IIT JEE , AIEEE Forum - Mathematics , Analytical Geometry

sonalisapal

wht is the distance between orthocentre nd incentre of the triangle formed by the lines x+y=2 xy=zero

AJAYAVSS

is it 2/root(2)+1,the whole root(2)+1 is in denominator

krishna.gopal

X=0, y= 0 and x+y =2 make a right angle triangle of sides 1,1, root(2) with vertecies (1,0),(0,1),(0,0).
The orthocenter of right angled triangle is right angled vertex only = (0,0)
x cordinate of incenter is given by (ax1+bx2+cx3)/(a+b+c)=(1/(2+root(2)))
y cordinate of incenter is given by (ay1+by2+cy3)/(a+b+c)=(1/(2+root(2)))

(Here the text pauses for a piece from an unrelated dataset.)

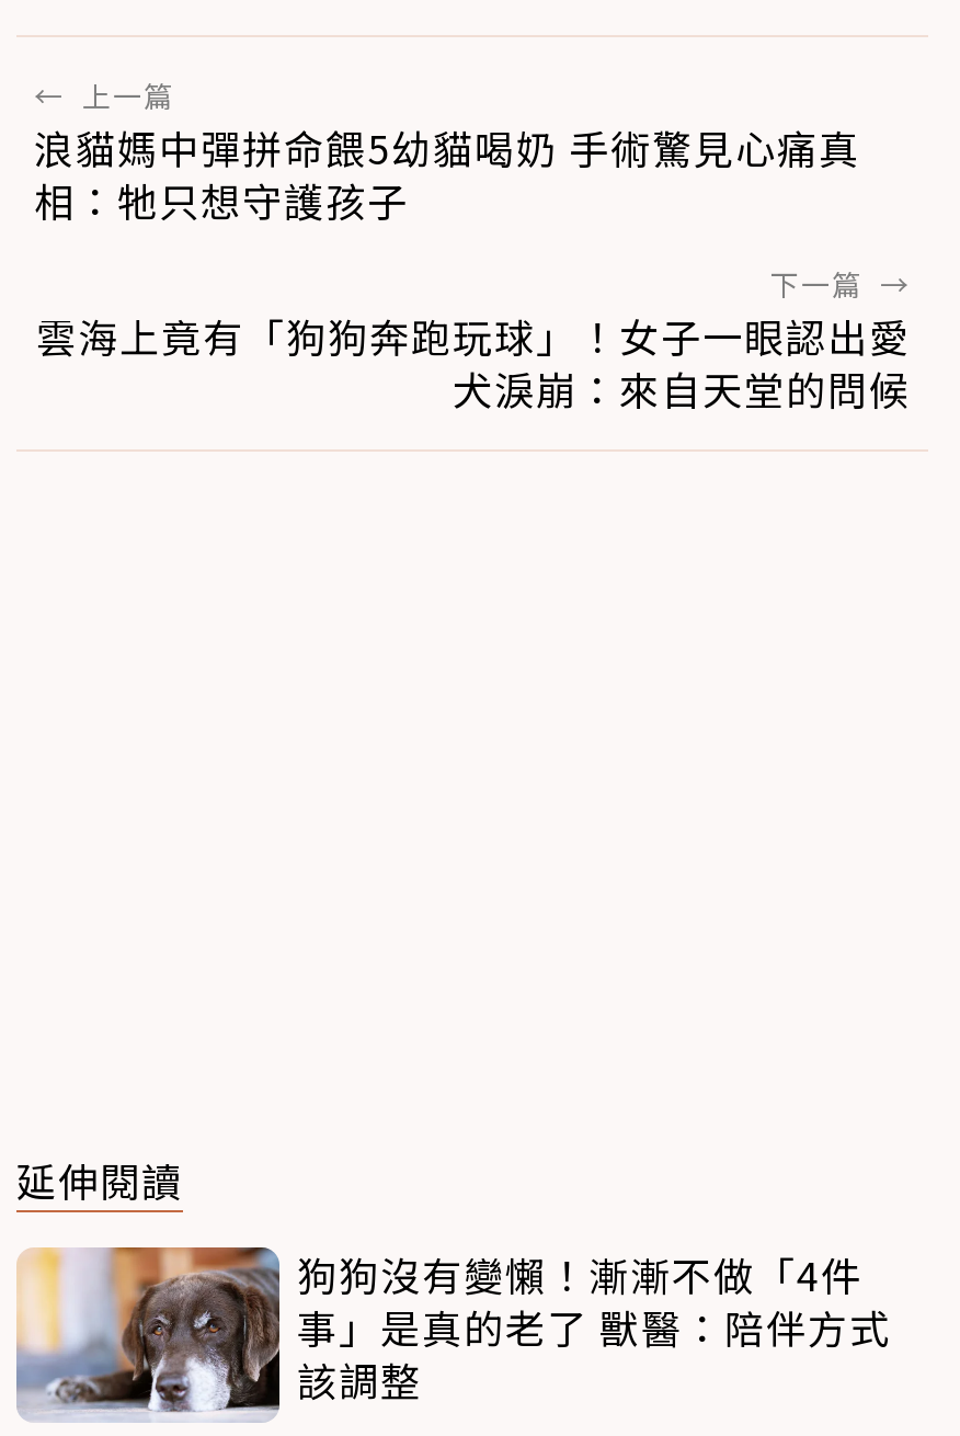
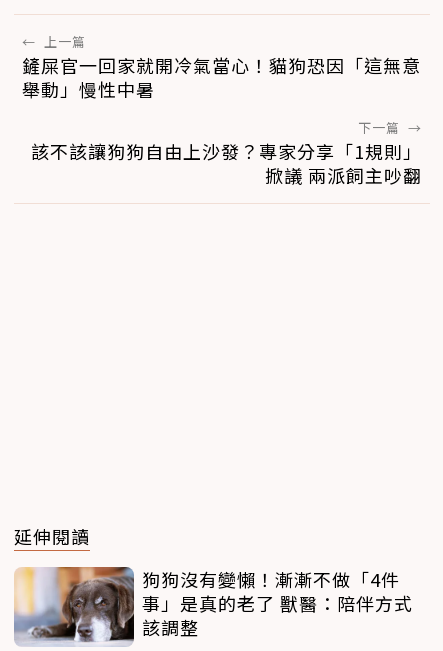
[34,119,860,228] 浪貓媽中彈拼命餵5幼貓喝奶 手術驚見心痛真 | 相：牠只想守護孩子 -> [22,52,421,102] 鏟屎官一回家就開冷氣當心！貓狗恐因「這無意 | 舉動」慢性中暑
[36,307,911,417] 雲海上竟有「狗狗奔跑玩球」！女子一眼認出愛 | 犬淚崩：來自天堂的問候 -> [31,138,422,188] 該不該讓狗狗自由上沙發？專家分享「1規則」 | 掀議 兩派飼主吵翻

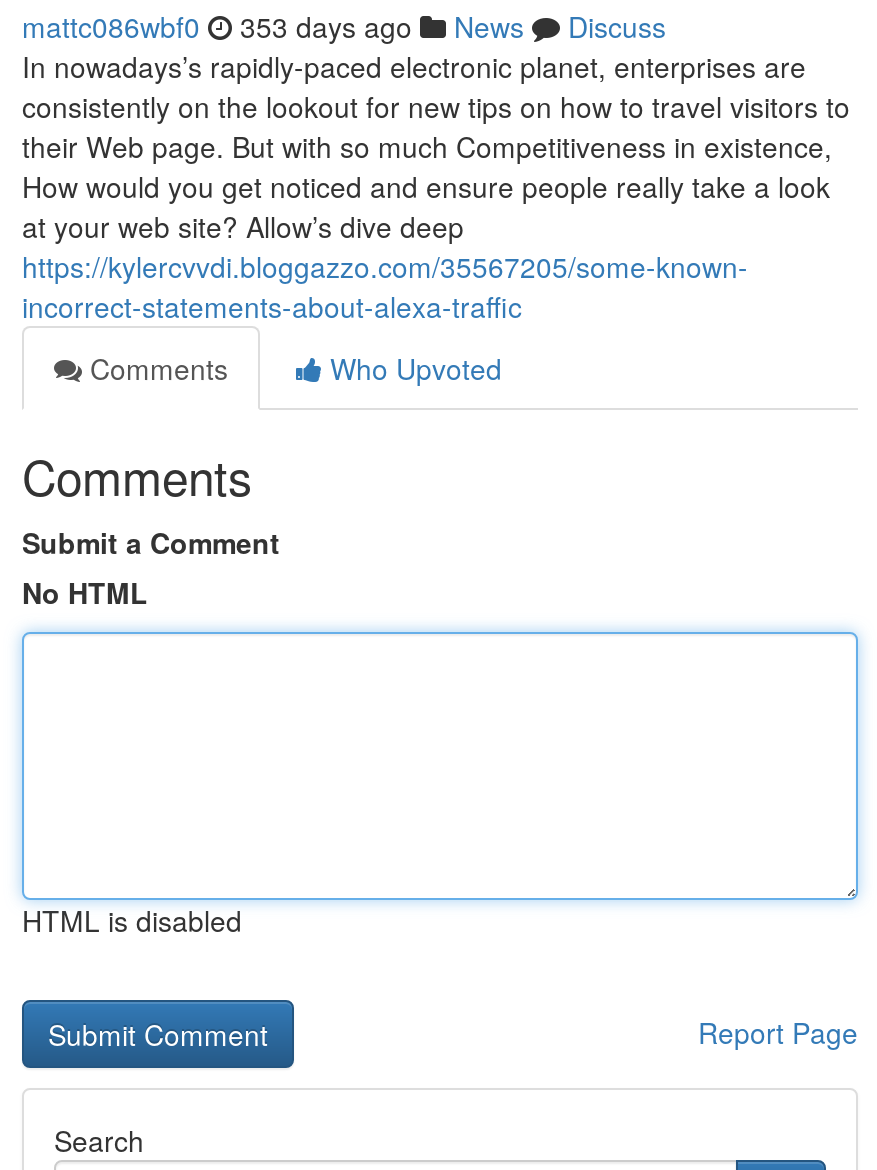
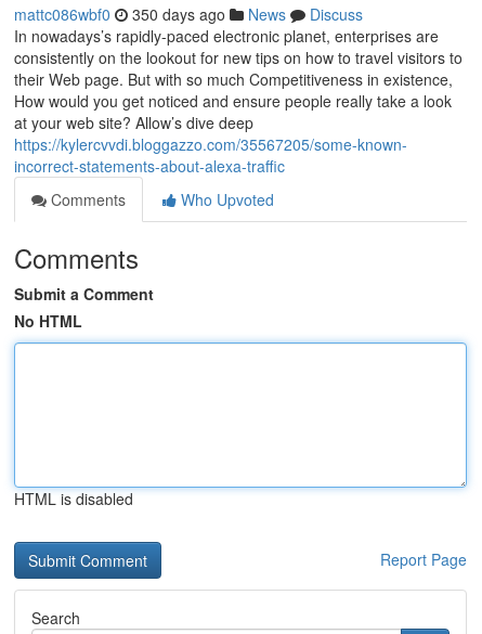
[22,6,666,46] mattc086wbf0 353 days ago News Discuss -> [14,3,363,25] mattc086wbf0 350 days ago News Discuss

Hence distance is root(2)/(2+root(2))=1/(root(2)+1)

dik1101

Your analogy is correct.
But The answer acc. to me is incorrect.
The vertices should be (2,0), (0,2), (0,0)
So, the answer becomes 2(root(2))/2+(root(2))

Asmita

Krishna.gopal sir has only committed a calculation mistake while calculating the coordinates of the incentre.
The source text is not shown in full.